_scurity

Crawling & Indexing Elastic Documentation

Indexing Elastic docs, blogs, etc. into Elasticsearch is simple with the Elastic web crawler, Elastic Crawler. This guide will walk you through the steps to configure the Elastic web crawler to push content from Elastic’s documentation site into your Elasticsearch instance. Note this can be done for other sites as well.

Prerequisites

  1. Get your connection details, see guide
  2. Also use the link above to generate an API Key
  3. Docker installed on your local machine

Elastic Crawler Configuration File

You can drive your web crawling using a configuration file. Below is an example configuration file that you can use to crawl the Elastic documentation site and index the content into Elasticsearch.

cat > crawl-config-elastic-docs.yml << EOF
output_sink: elasticsearch
output_index: web-crawl-elastic-docs

elasticsearch:
  host: https://<YOUR ENDPOINT>
  port: 443
  api_key: <YOUR API KEY>
  pipeline_enabled: false

domains:
  - url: https://www.elastic.co
    seed_urls:
        - https://www.elastic.co/docs
    extraction_rulesets: 
      - url_filters: []
        rules:
          - action: "extract"
            field_name: "content" 
            selector: "#markdown-content" 
            join_as: "string"
            source: "html"
    crawl_rules:
      - policy: allow
        type: begins
        pattern: /docs
      - policy: deny
        type: regex
        pattern: .*
EOF

Run the Crawler

docker run \
  -v "$(pwd)":/config \
  -it docker.elastic.co/integrations/crawler:latest jruby \
  bin/crawler crawl /config/crawl-config-elastic-docs.yml

Create a Data View in Kibana

Create a data view in Kibana to visualize and explore the indexed data.
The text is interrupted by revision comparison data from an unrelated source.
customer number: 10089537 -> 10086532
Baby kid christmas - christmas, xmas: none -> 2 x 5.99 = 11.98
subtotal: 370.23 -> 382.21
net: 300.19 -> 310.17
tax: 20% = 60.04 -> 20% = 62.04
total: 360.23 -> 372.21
Name: web-crawl-* Index Pattern: web-crawl-* Timestamp field: last_crawled_at

image

That’s it! You should now see the crawled data from Elastic’s documentation site in your Elasticsearch instance and be able to explore it using Kibana.
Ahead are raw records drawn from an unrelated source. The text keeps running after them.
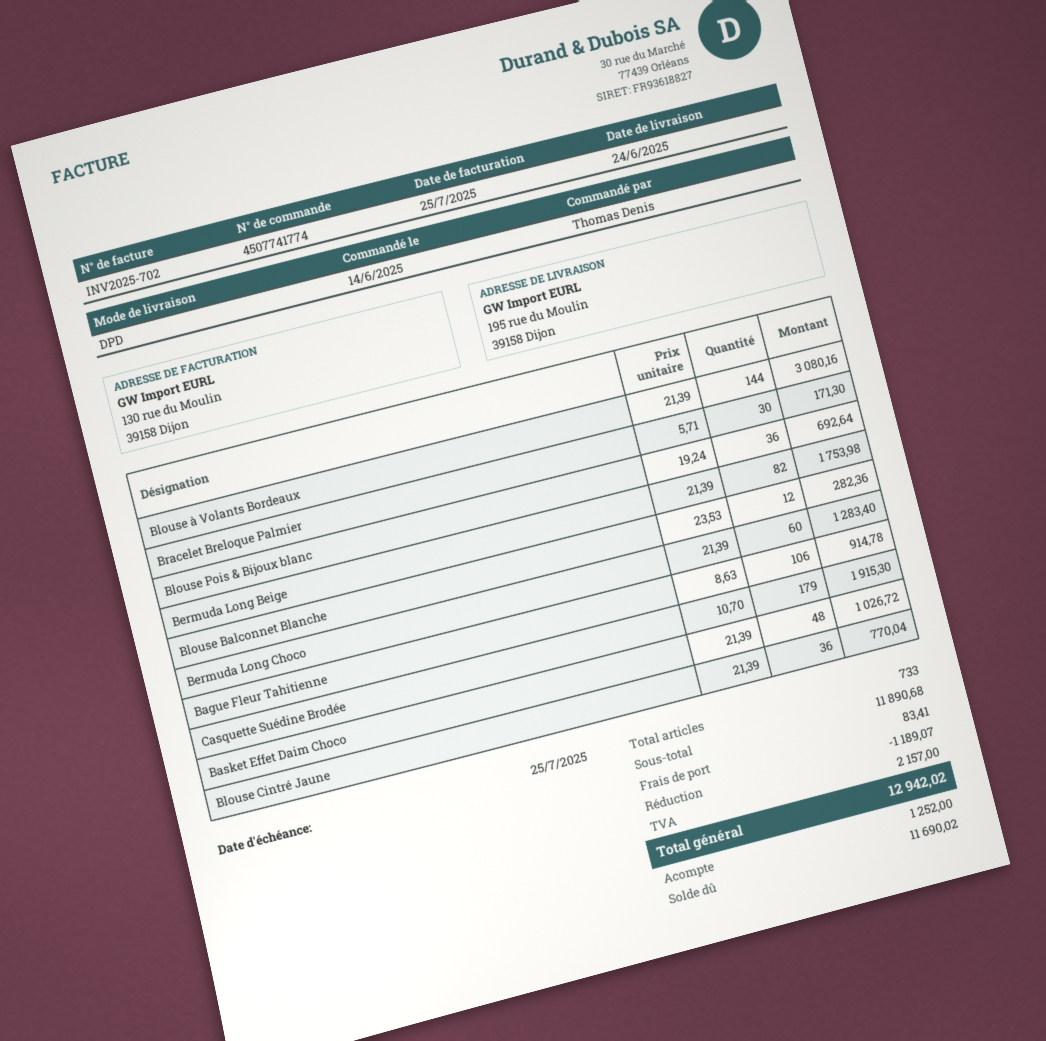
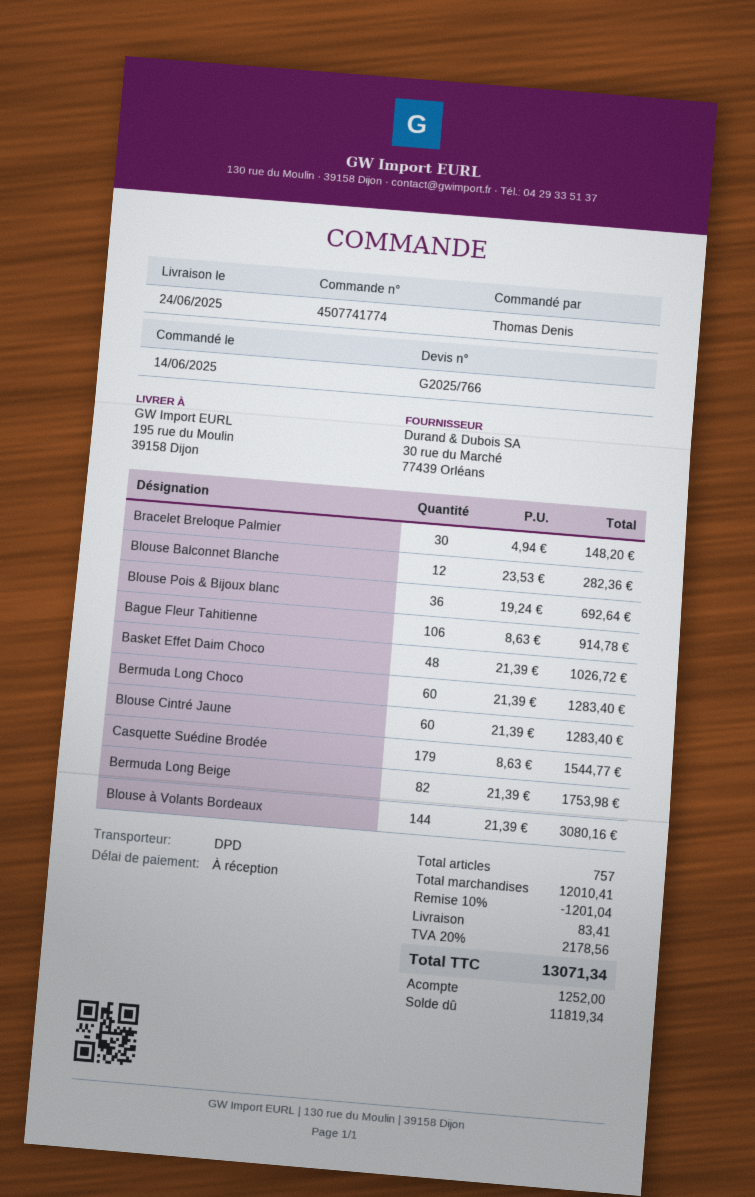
Bracelet Breloque Palmier: 30 x 5.71 = 171.30 -> 30 x 4.94 = 148.20
Casquette Suédine Brodée: 179 x 10.70 = 1915.30 -> 179 x 8.63 = 1544.77
Blouse Cintré Jaune: 36 x 21.39 = 770.04 -> 60 x 21.39 = 1283.40
total quantity: 733 -> 757
subtotal: 11890.68 -> 12010.41
discount: 1189.07 -> 1201.04
tax: 2157.00 -> 2178.56
total: 12942.02 -> 13071.34
balance: 11690.02 -> 11819.34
Other Useful Elastic Documentation

Since we created a data view using the web-crawl-* index pattern, you can use this data view to explore other similar named indices. Here are some other useful Elastic documentation indices you can crawl:

Crawl Elastic’s blog site at https://www.elastic.co/blog:

cat > crawl-config-elastic-blog.yml << EOF
output_sink: elasticsearch
output_index: web-crawl-elastic-blog

elasticsearch:
  host: https://<YOUR ENDPOINT>
  port: 443
  api_key: <YOUR API KEY>
  pipeline_enabled: false

domains:
  - url: https://www.elastic.co
    seed_urls:
        - https://www.elastic.co/blog
    extraction_rulesets: 
      - url_filters: []
        rules:
          - action: "extract"
            field_name: "blog_post_content" 
            selector: "article.single-post__content" 
            join_as: "string"
            source: "html"
    crawl_rules:
      - policy: allow
        type: begins
        pattern: /blog
      - policy: deny
        type: regex
        pattern: .*
EOF

Crawl Elastic’s security advisories at https://discuss.elastic.co/c/announcements/security-announcements/31:

cat > crawl-config-elastic-security-advisories.yml << EOF
output_sink: elasticsearch
output_index: web-crawl-elastic-security-advisories

elasticsearch:
  host: https://<YOUR ENDPOINT>
  port: 443
  api_key: <YOUR API KEY>
  pipeline_enabled: false

domains:
  - url: https://discuss.elastic.co
    seed_urls:
      - https://discuss.elastic.co/c/announcements/security-announcements/31

    extraction_rulesets:
      - url_filters: []
        rules:
          - action: "extract"
            field_name: "content"
            selector: "#main-outlet .cooked"
            join_as: "string"
            source: "html"

    crawl_rules:
      - policy: allow
        type: contains
        pattern: security-update-esa
      - policy: deny
        type: regex
        pattern: .*%
EOF

Crawl Elastic’s security labs at https://www.elastic.co/security-labs:

cat > crawl-config-elastic-security-labs.yml << EOF
output_sink: elasticsearch
output_index: web-crawl-elastic-security-labs

elasticsearch:
  host: https://<YOUR ENDPOINT>
  port: 443
  api_key: <YOUR API KEY>
  pipeline_enabled: false

domains:
  - url: https://www.elastic.co # Use 'www' for canonical domain consistency
    seed_urls:
        - https://www.elastic.co/security-labs
    
    extraction_rulesets:
      - url_filters: [] # Apply these extraction rules to ALL pages visited
        rules:
          - action: "extract"
            field_name: "security_labs_content" 
            selector: "div.article-content" 
            join_as: "string"
            source: "html"
    
    crawl_rules:
      - policy: allow
        type: begins
        pattern: /security-labs
      - policy: deny # DENY: Everything else on elastic.co
        type: regex
        pattern: .*
 EOF